# Activity
Everything from the line that holds "#3a416a; border-radius: 4px;" to the end of the entries below should be printed again, word for word, and nothing more.

++++++++++

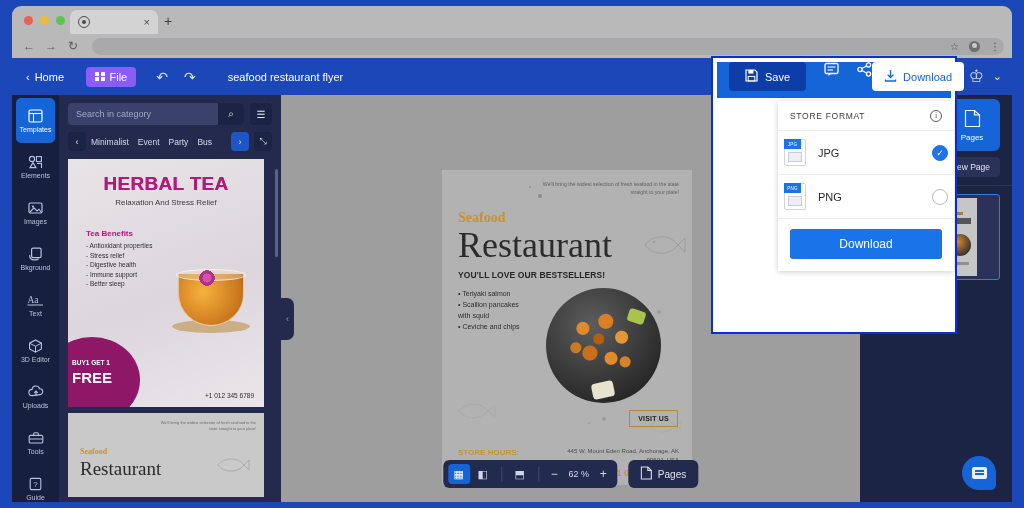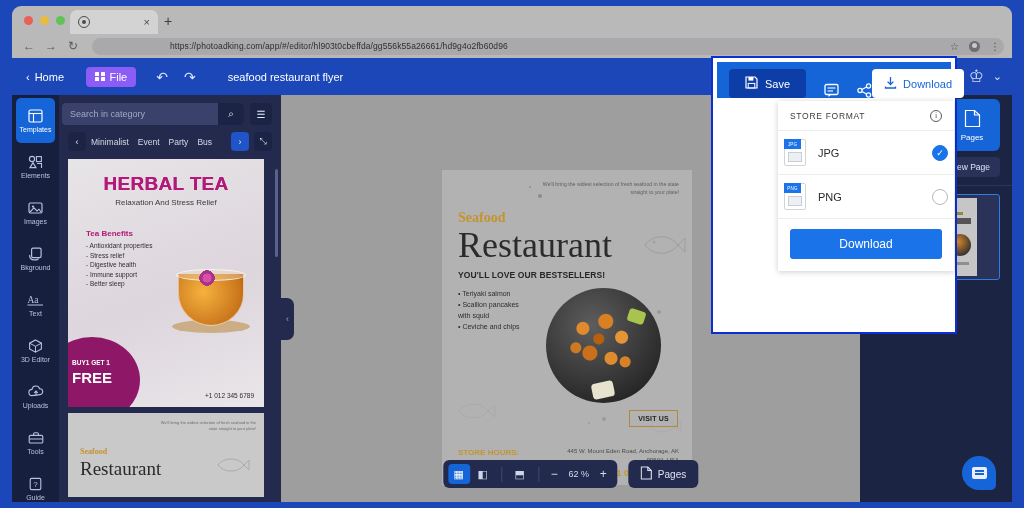--- a/index.html
+++ b/index.html
@@ -325,7 +325,6 @@
       <span class="nav-ico">→</span>
       <span class="nav-ico">↻</span>
       <div class="omnibox">
-        <span class="url">https://photoadking.com/app/#/editor/hl903t0cbeffda/gg556k55a26661/hd9g4o2fb60d96</span>
         <span class="omni-right">
           <span class="star">☆</span>
           <span class="avatar-browser"></span>

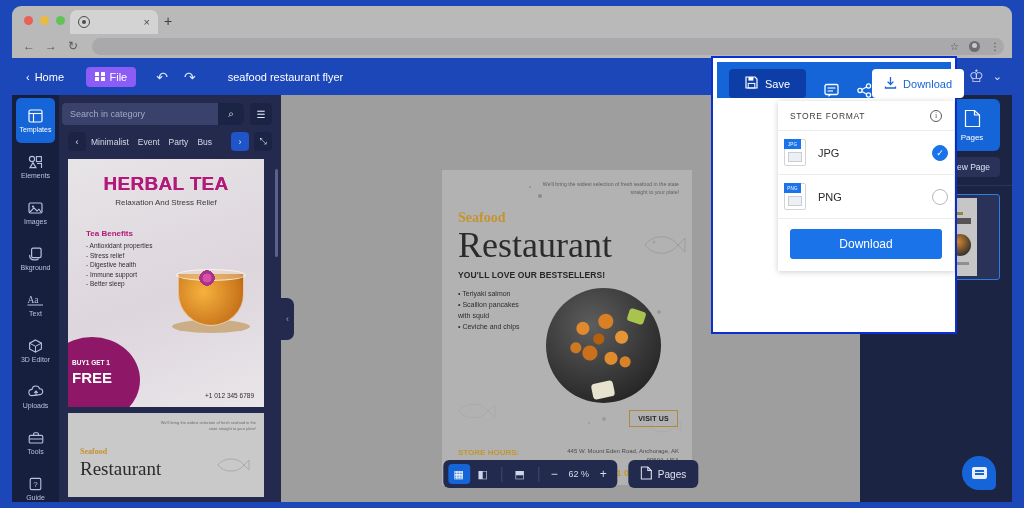--- a/index.html
+++ b/index.html
@@ -261,7 +261,7 @@
   .dl-wrap { position: absolute; left: 711px; top: 56px; width: 246px; height: 278px;
     border: 2.5px solid #0b2fd0; background: #ffffff; z-index: 20; }
   .dl-topbar { position: absolute; left: 4px; top: 4px; right: 4px; height: 36px;
-    background: #1565d8; display: flex; align-items: flex-end; }
+    background: #1565d8; display: flex; align-items: flex-start; }
   .save-btn { margin-left: 12px; background: #0d3ea8; color: #fff; border-radius: 4px;
     padding: 7px 16px; font-size: 11px; display: flex; align-items: center; gap: 7px; }
   .tb-ico { color: #fff; font-size: 14px; margin-left: 18px; display: flex; align-items: center; }

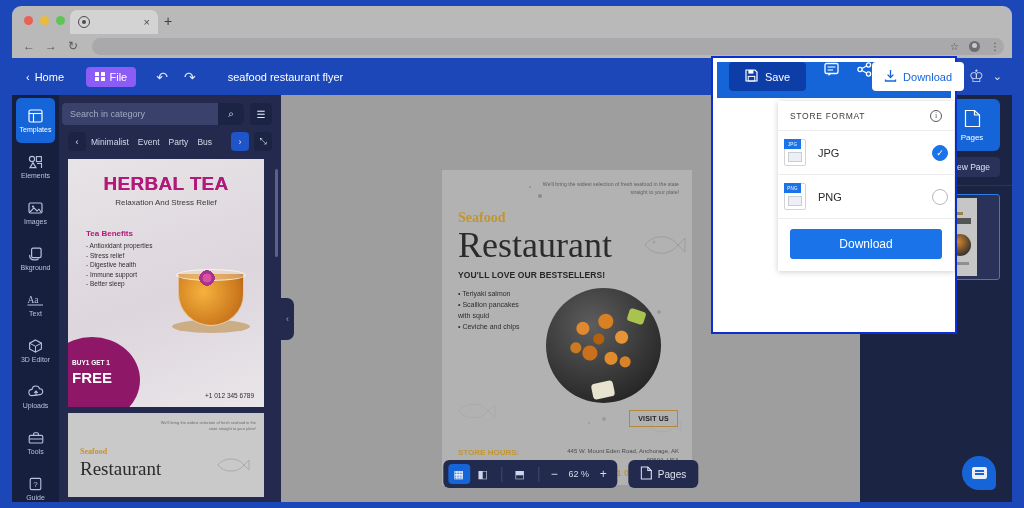--- a/index.html
+++ b/index.html
@@ -91,7 +91,7 @@
   
   .tpl-panel { position: absolute; left: 47px; top: 37px; width: 222px; bottom: 0;
     background: #232a4d; }
-  .search-row { display: flex; align-items: center; gap: 6px; padding: 8px 9px 0 3px; }
+  .search-row { display: flex; align-items: center; gap: 6px; padding: 8px 9px 0 9px; }
   .search-box { flex: 1; height: 22px; background: #3a416a; border-radius: 4px;
     display: flex; align-items: center; }
   .search-box input {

++++++++++

# Reply to the exercise
   .search-box { flex: 1; height: 22px; background: #3a416a; border-radius: 4px;
     display: flex; align-items: center; }
   .search-box input {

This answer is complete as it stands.